WHAT YOU HAVE TO DO:
Transcribe exactly, and without pictures, the lines from the one that contains "total: 1926.32 -> 1870.32" through the last line of the material.

DATA FOR ANALYSIS:
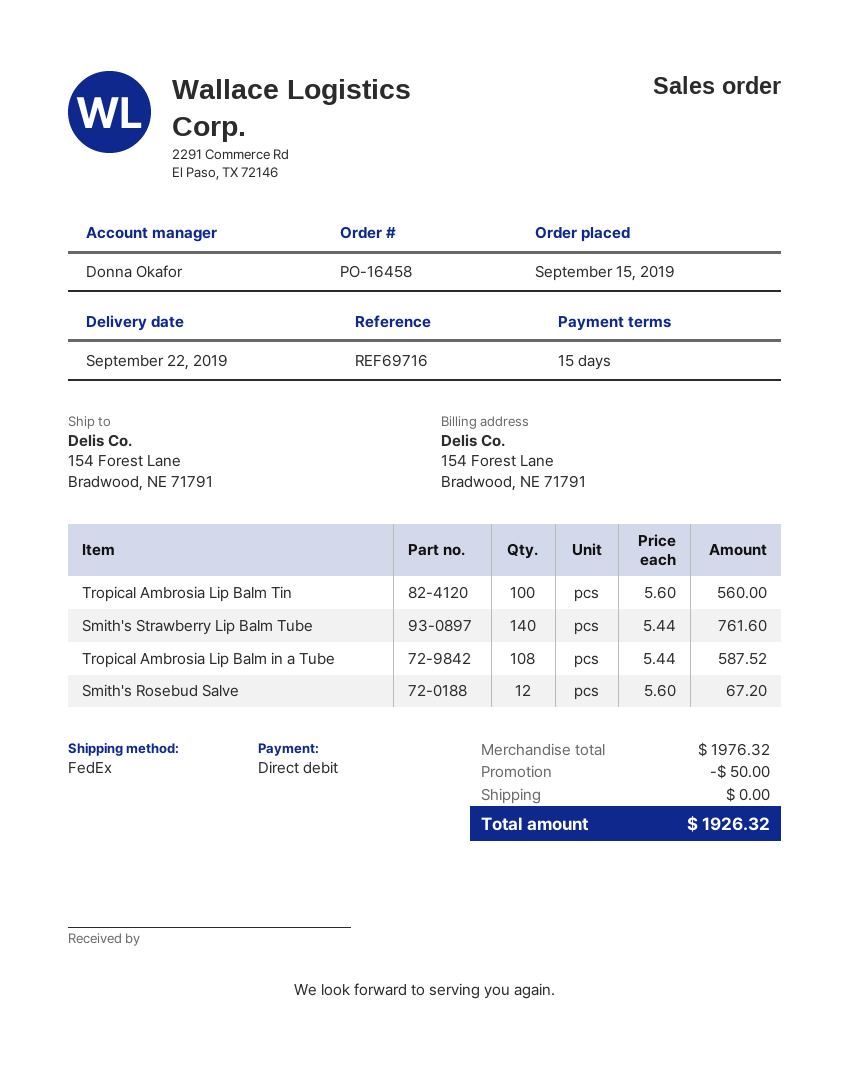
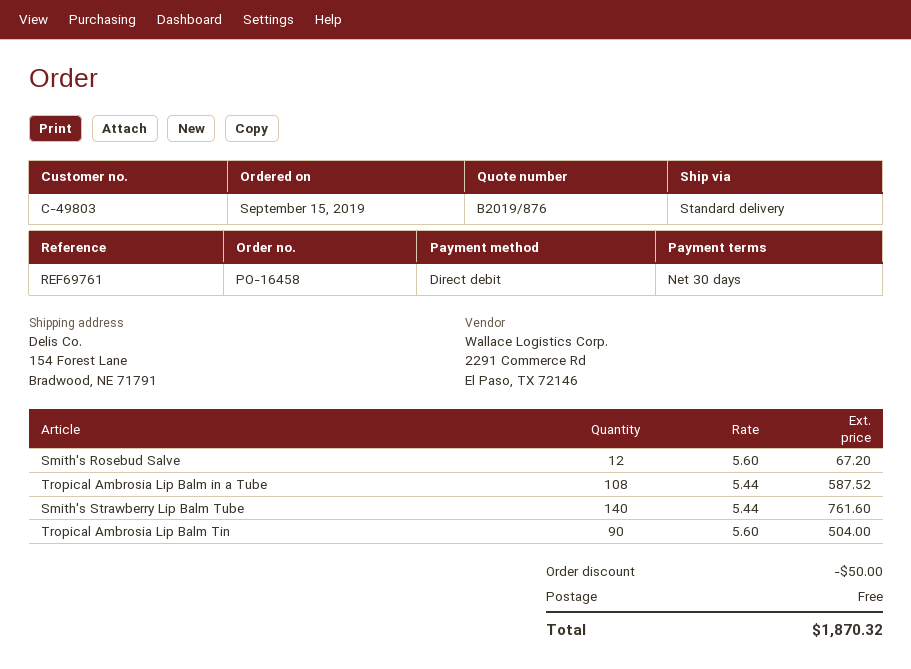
payment terms: 15 days -> 30 days
reference: REF69716 -> REF69761
shipping method: FedEx -> standard
Tropical Ambrosia Lip Balm Tin: 100 x 5.60 = 560.00 -> 90 x 5.60 = 504.00
total: 1926.32 -> 1870.32

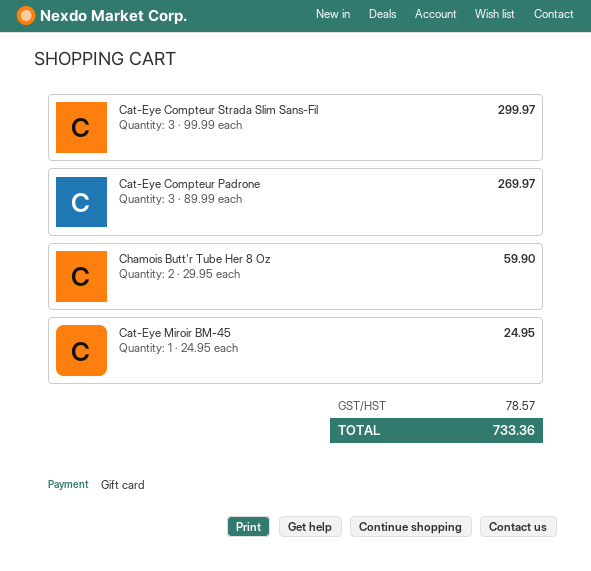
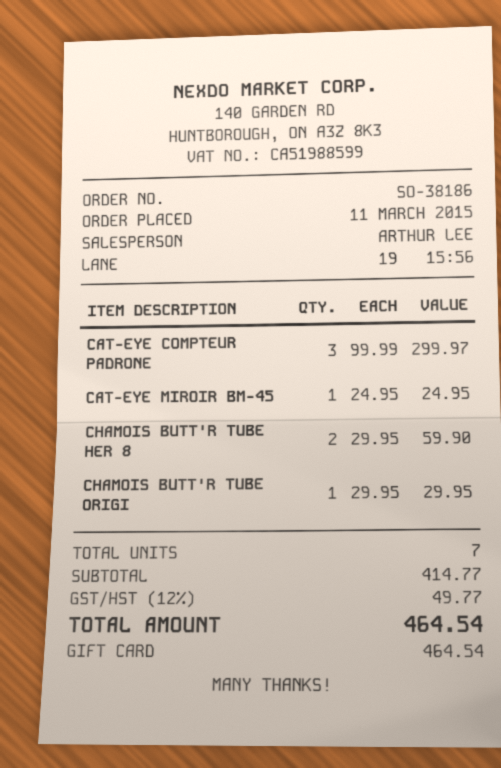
Cat-Eye Compteur Strada Slim Sans-Fil: 3 x 99.99 = 299.97 -> none
Cat-Eye Compteur Padrone: 3 x 89.99 = 269.97 -> 3 x 99.99 = 299.97
CHAMOIS BUTT'R TUBE ORIGI: none -> 1 x 29.95 = 29.95
tax: 78.57 -> 49.77
total: 733.36 -> 464.54

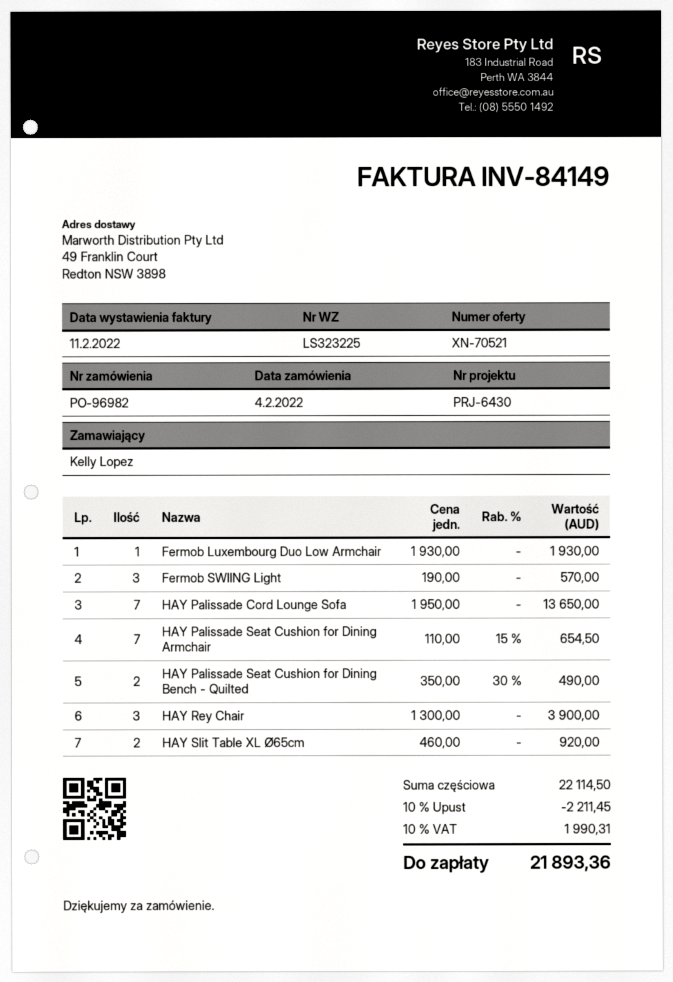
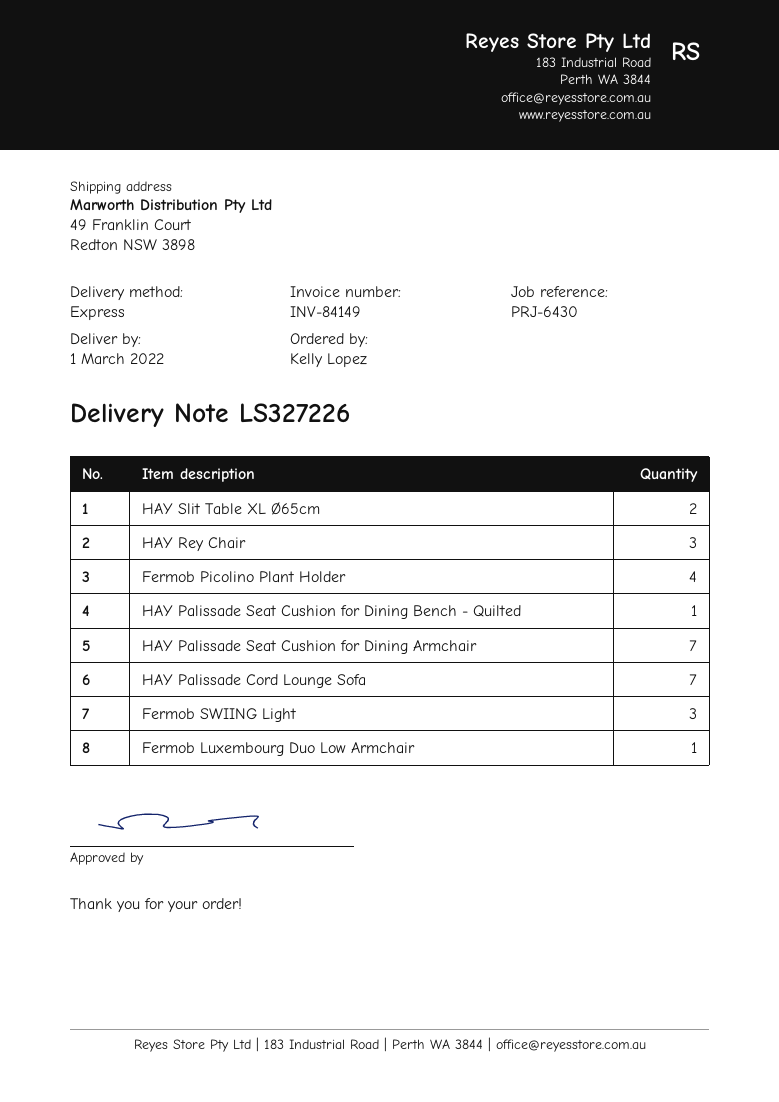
delivery note number: LS323225 -> LS327226
HAY Palissade Seat Cushion for Dining Bench - Quilted: 2 -> 1
Fermob Picolino Plant Holder: none -> 4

FINISHED EXERCISE:
total: 1926.32 -> 1870.32

Cat-Eye Compteur Strada Slim Sans-Fil: 3 x 99.99 = 299.97 -> none
Cat-Eye Compteur Padrone: 3 x 89.99 = 269.97 -> 3 x 99.99 = 299.97
CHAMOIS BUTT'R TUBE ORIGI: none -> 1 x 29.95 = 29.95
tax: 78.57 -> 49.77
total: 733.36 -> 464.54

delivery note number: LS323225 -> LS327226
HAY Palissade Seat Cushion for Dining Bench - Quilted: 2 -> 1
Fermob Picolino Plant Holder: none -> 4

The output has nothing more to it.